Modification records
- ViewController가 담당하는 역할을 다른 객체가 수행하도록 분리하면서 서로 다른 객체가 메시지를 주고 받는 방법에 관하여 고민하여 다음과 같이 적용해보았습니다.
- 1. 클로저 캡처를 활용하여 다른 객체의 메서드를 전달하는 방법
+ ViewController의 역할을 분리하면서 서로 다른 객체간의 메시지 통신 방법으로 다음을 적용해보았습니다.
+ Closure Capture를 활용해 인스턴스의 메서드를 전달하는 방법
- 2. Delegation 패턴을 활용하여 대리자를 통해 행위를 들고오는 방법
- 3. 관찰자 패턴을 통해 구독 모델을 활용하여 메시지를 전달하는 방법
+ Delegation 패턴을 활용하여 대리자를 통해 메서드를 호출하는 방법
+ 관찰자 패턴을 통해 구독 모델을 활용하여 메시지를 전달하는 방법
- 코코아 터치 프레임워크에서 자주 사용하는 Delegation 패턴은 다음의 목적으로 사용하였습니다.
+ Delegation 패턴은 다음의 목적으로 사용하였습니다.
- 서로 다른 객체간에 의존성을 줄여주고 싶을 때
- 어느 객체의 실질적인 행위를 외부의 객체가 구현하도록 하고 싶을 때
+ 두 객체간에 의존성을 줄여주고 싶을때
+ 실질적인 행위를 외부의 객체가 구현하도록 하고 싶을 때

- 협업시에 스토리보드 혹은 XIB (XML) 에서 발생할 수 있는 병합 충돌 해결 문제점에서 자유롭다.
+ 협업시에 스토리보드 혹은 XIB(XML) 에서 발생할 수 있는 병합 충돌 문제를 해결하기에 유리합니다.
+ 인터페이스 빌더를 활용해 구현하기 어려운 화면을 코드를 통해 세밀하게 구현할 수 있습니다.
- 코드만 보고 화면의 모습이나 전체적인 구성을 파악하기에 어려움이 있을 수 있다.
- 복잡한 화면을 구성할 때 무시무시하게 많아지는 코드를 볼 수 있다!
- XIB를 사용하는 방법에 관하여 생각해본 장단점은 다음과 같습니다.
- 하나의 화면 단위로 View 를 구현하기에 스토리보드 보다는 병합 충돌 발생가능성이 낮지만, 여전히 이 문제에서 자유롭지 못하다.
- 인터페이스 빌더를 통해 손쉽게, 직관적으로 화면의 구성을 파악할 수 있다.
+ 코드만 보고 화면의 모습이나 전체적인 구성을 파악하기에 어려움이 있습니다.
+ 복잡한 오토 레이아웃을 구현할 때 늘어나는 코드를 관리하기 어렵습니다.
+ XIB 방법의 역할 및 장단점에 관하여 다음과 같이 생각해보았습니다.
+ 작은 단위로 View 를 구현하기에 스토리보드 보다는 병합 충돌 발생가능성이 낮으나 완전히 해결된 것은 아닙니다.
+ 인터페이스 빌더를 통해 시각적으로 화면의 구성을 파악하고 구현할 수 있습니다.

Problem description:
If a line falls between the first line of the records and the line containing "인스턴스의 메서드를 전달하는 방법", inclusive, repeat it exactly; leave out all others.

Output of the task:
- ViewController가 담당하는 역할을 다른 객체가 수행하도록 분리하면서 서로 다른 객체가 메시지를 주고 받는 방법에 관하여 고민하여 다음과 같이 적용해보았습니다.
- 1. 클로저 캡처를 활용하여 다른 객체의 메서드를 전달하는 방법
+ ViewController의 역할을 분리하면서 서로 다른 객체간의 메시지 통신 방법으로 다음을 적용해보았습니다.
+ Closure Capture를 활용해 인스턴스의 메서드를 전달하는 방법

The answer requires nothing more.